Le président des États-Unis, Donald J. Trump, a affirmé que son administration sera "responsable du pétrole" du Venezuela et a annoncé qu'il se réunira ce vendredi à la Maison Blanche avec les principaux dirigeants du secteur énergétique pour coordonner la reconstruction de l'infrastructure pétrolière de ce pays sud-américain.
Dans une interview exclusive avec la chaîne Fox News, Trump a déclaré que son administration collaborera avec le nouveau leadership vénézuélien et que les États-Unis “s'occuperont du pétrole”. Le président a précisé que “demain, nous nous réunirons avec les principaux exécutifs du secteur pétrolier ici à la Maison Blanche. Les 14 plus grandes entreprises du monde viendront. Elles vont reconstruire toute l'infrastructure pétrolière et investir au moins 100 milliards de dollars”.
Trump a expliqué que cette mesure fait partie de la nouvelle phase ouverte après l'arrestation de Nicolás Maduro et de sa femme le 3 janvier dernier, lors d'une opération militaire américaine. Selon ses dires, l'objectif est de stabiliser le Venezuela et de garantir que les revenus pétroliers soient gérés au profit de la population vénézuélienne.
Lors de l'entretien, le président a souligné que le Venezuela possède “un pétrole de énorme qualité et quantité” et a affirmé que le pays restera “sous notre supervision jusqu'à sa stabilisation”. Il a également déclaré que le contrôle américain permettra de réduire les prix du brut “dans le monde entier, ce qui est bon pour tous”.

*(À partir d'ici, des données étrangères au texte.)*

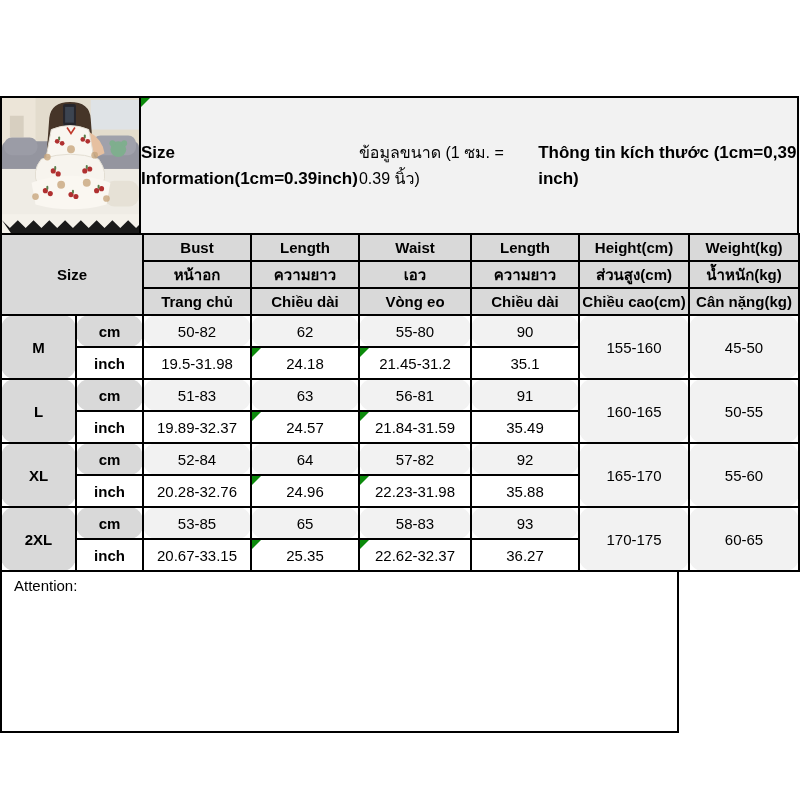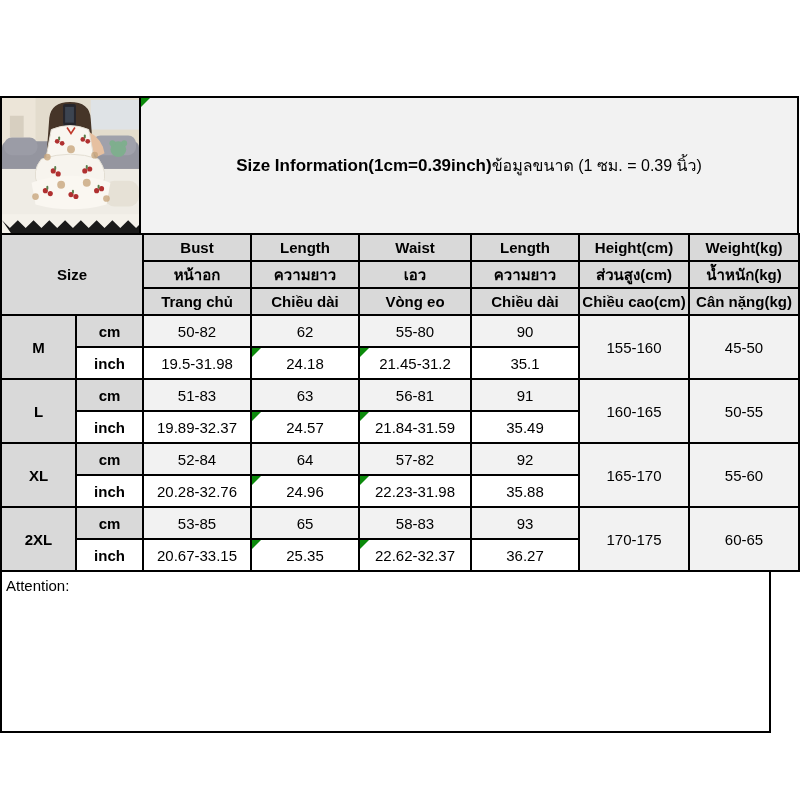"Thông tin kích thước (1cm=0,39" div.title-line-vi { html: none -> <div>Thông tin kích thước (1cm=0,39 inch)</div> }
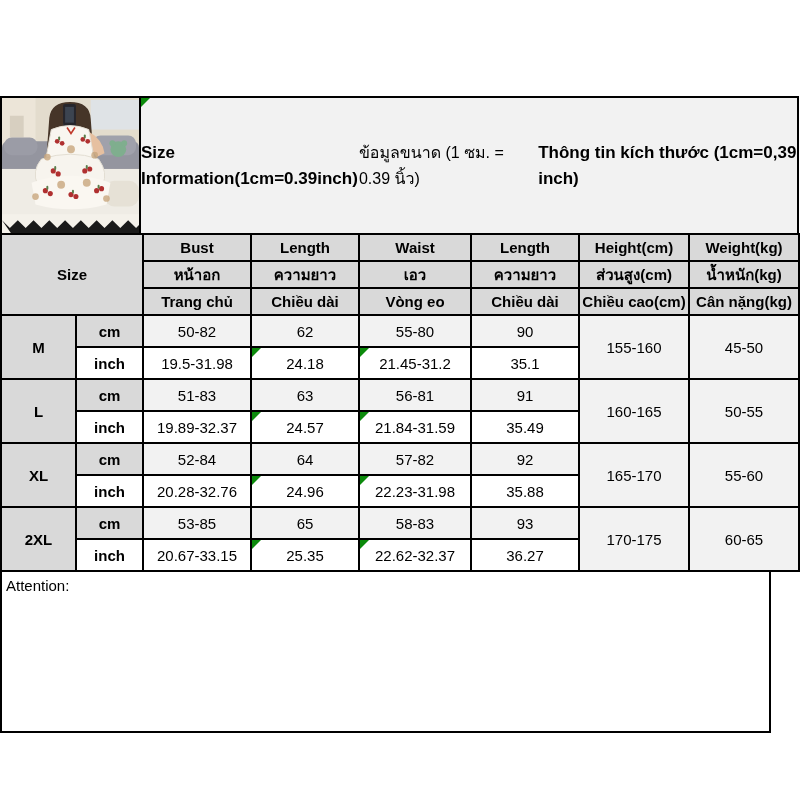"cm" tr.cm-row td { border-radius: none -> 14px }
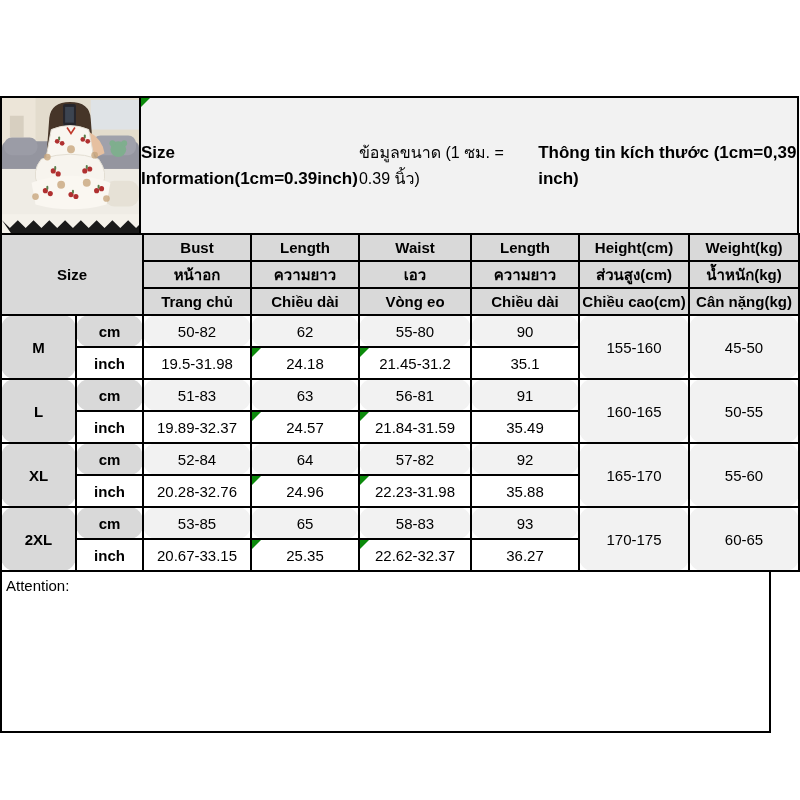"Attention:" .attention { padding: 3px 4px -> 3px 12px; width: 771px -> 679px }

Un jour avant l'entretien, Petróleos de Venezuela (PDVSA) a confirmé officiellement qu'elle est en négociation avec le gouvernement des États-Unis pour la vente de volumes de pétrole brut. L'entreprise vénézuélienne a indiqué que les discussions se déroulent “sous des schémas similaires à ceux en vigueur avec des entreprises internationales, comme Chevron”, et qu'il s'agit d'un processus “basé sur des critères de légalité, de transparence et de bénéfice mutuel”.
Ce même mardi, le secrétaire à l'Énergie des États-Unis, Chris Wright, a déclaré lors d'une conférence à Miami que Washington contrôlera la vente du pétrole vénézuélien “pour une durée indéfinie” et que les revenus générés seront déposés sur des comptes sous la supervision du gouvernement américain, afin de garantir qu'ils soient utilisés “au bénéfice du peuple vénézuélien”. Wright a également expliqué que les États-Unis mettront sur le marché la production vénézuélienne et que les exportations pourraient atteindre jusqu'à 50 millions de barils, équivalant à environ 2 milliards de dollars.
Le fonctionnaire a ajouté que le contrôle des ventes et des fonds vise à stimuler les changements politiques et économiques qui "doivent avoir lieu" dans le pays, en plus de garantir une transition stable.
Après l'arrestation de Maduro, actuellement sous la garde des États-Unis, la vice-présidente Delcy Rodríguez a pris la présidence par interim. Les institutions chavistes conservent des fonctions administratives, tandis que Washington supervise les domaines stratégiques de la sécurité et de l'énergie.
Le gouvernement américain a décrit cette coopération comme un plan en trois phases —stabilisation, récupération et transition— destiné à reconstruire l'appareil productif vénézuélien et à éviter un effondrement économique. Les analystes estiment que le contrôle du pétrole par les États-Unis redéfinit l'équilibre des pouvoirs dans le pays et ouvre une nouvelle étape dans les relations bilatérales.
Trump a également confirmé qu'il se rencontrera la semaine prochaine avec la dirigeante de l'opposition María Corina Machado, récemment récompensée par le Prix Nobel de la Paix, et a qualifié "d'un grand honneur" le fait que cette dirigeante ait dédié le prix à sa personne.
Les déclarations du président américain renforcent le rôle central du contrôle énergétique dans la politique de Washington envers le Venezuela et marquent une nouvelle étape dans le processus de transition ouvert après la capture de Maduro.